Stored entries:
[Start of section]
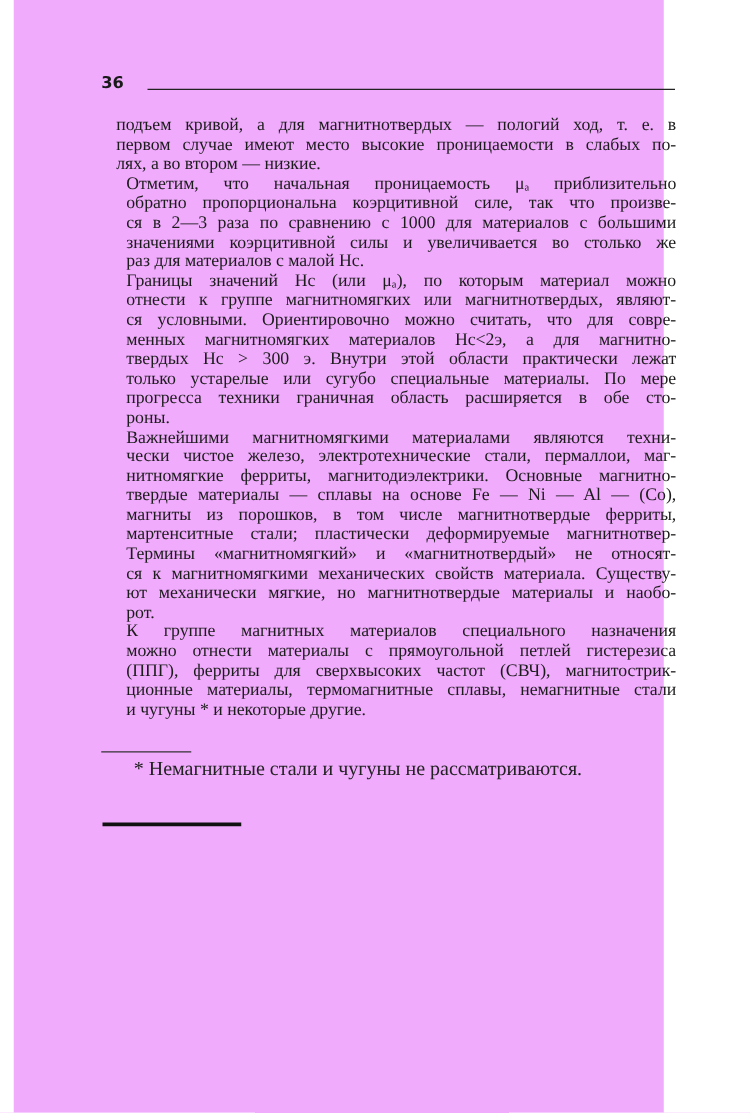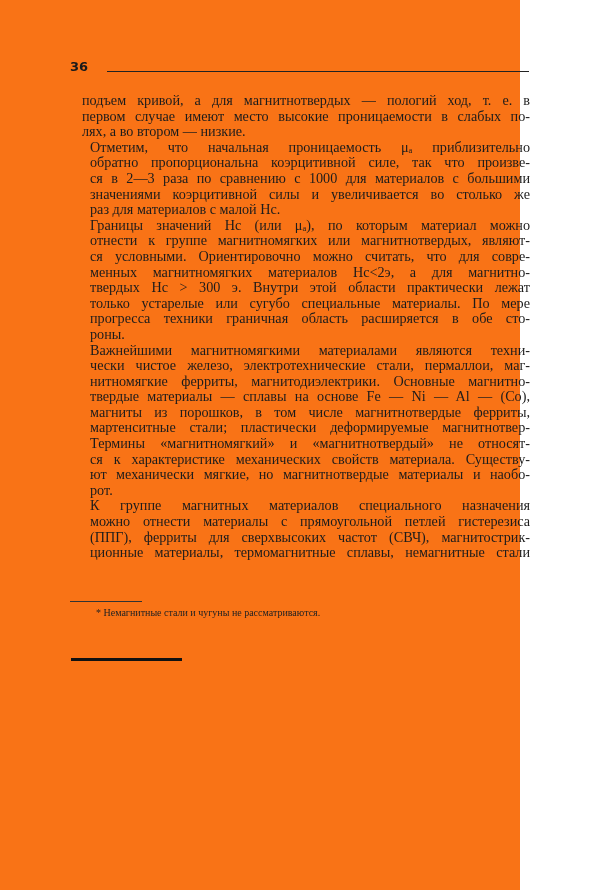--- a/index.html
+++ b/index.html
@@ -1,17 +1,17 @@
 <!DOCTYPE html>
 <html><head>
 <meta charset="utf-8">
 <style>
   html, body { margin: 0; padding: 0; background: #ffffff; }
   body { width: 600px; height: 890px; position: relative; overflow: hidden; }
-  .page { position: absolute; left: 0; top: 0; width: 520px; height: 890px; background: #f97316; }
+  .page { position: absolute; left: 11px; top: 0; width: 520px; height: 890px; background: #f0abfc; }
   .page-number {
     position: absolute; left: 70px; top: 59px;
     font-family: "DejaVu Sans", sans-serif; font-weight: bold; font-size: 13px; color: #1a1a1a;
   }
   .header-rule {
     position: absolute; left: 107px; top: 71px; width: 422px; height: 0;
     border-top: 1.3px solid #222;
   }
   .body-text {
     position: absolute; left: 70px; top: 93px; width: 460px;
@@ -21,21 +21,21 @@
   .para { margin: 0; text-indent: 20px; }
   .para:first-child { text-indent: 0; margin-left: 12px; }
   .line { display: block; text-align: justify; text-align-last: justify; white-space: nowrap; }
   .line.last { text-align-last: left; }
   .footnote-rule {
     position: absolute; left: 70px; top: 601px; width: 72px; height: 0;
     border-top: 1px solid #333;
   }
   .footnote {
     position: absolute; left: 96px; top: 607px;
-    font-family: "Liberation Serif", serif; font-size: 10px; color: #222;
+    font-family: "Liberation Serif", serif; font-size: 16px; color: #222;
   }
   .thick-bar {
     position: absolute; left: 71px; top: 658px; width: 111px; height: 3px; background: #111;
   }
 </style>
 </head>
 <body>
 
 <div class="page">
   <div class="page-number">36</div>
@@ -67,28 +67,29 @@
     <div class="para">
       <span class="line">Важнейшими магнитномягкими материалами являются техни-</span>
       <span class="line">чески чистое железо, электротехнические стали, пермаллои, маг-</span>
       <span class="line">нитномягкие ферриты, магнитодиэлектрики. Основные магнитно-</span>
       <span class="line">твердые материалы — сплавы на основе Fe — Ni — Al — (Co),</span>
       <span class="line">магниты из порошков, в том числе магнитнотвердые ферриты,</span>
       <span class="line">мартенситные стали; пластически деформируемые магнитнотвер-</span>
     </div>
     <div class="para">
       <span class="line">Термины «магнитномягкий» и «магнитнотвердый» не относят-</span>
-      <span class="line">ся к характеристике механических свойств материала. Существу-</span>
+      <span class="line">ся к магнитномягкими механических свойств материала. Существу-</span>
       <span class="line">ют механически мягкие, но магнитнотвердые материалы и наобо-</span>
       <span class="line last">рот.</span>
     </div>
     <div class="para">
       <span class="line">К группе магнитных материалов специального назначения</span>
       <span class="line">можно отнести материалы с прямоугольной петлей гистерезиса</span>
       <span class="line">(ППГ), ферриты для сверхвысоких частот (СВЧ), магнитострик-</span>
       <span class="line">ционные материалы, термомагнитные сплавы, немагнитные стали</span>
+      <span class="line last">и чугуны * и некоторые другие.</span>
     </div>
   </div>
 
   <div class="footnote-rule"></div>
   <div class="footnote">* Немагнитные стали и чугуны не рассматриваются.</div>
   <div class="thick-bar"></div>
 </div>
 
 </body></html>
[End of section]
Looking only at the data above, say how many of its lines contain the string "color", and nothing more.

● ANSWER BELOW
3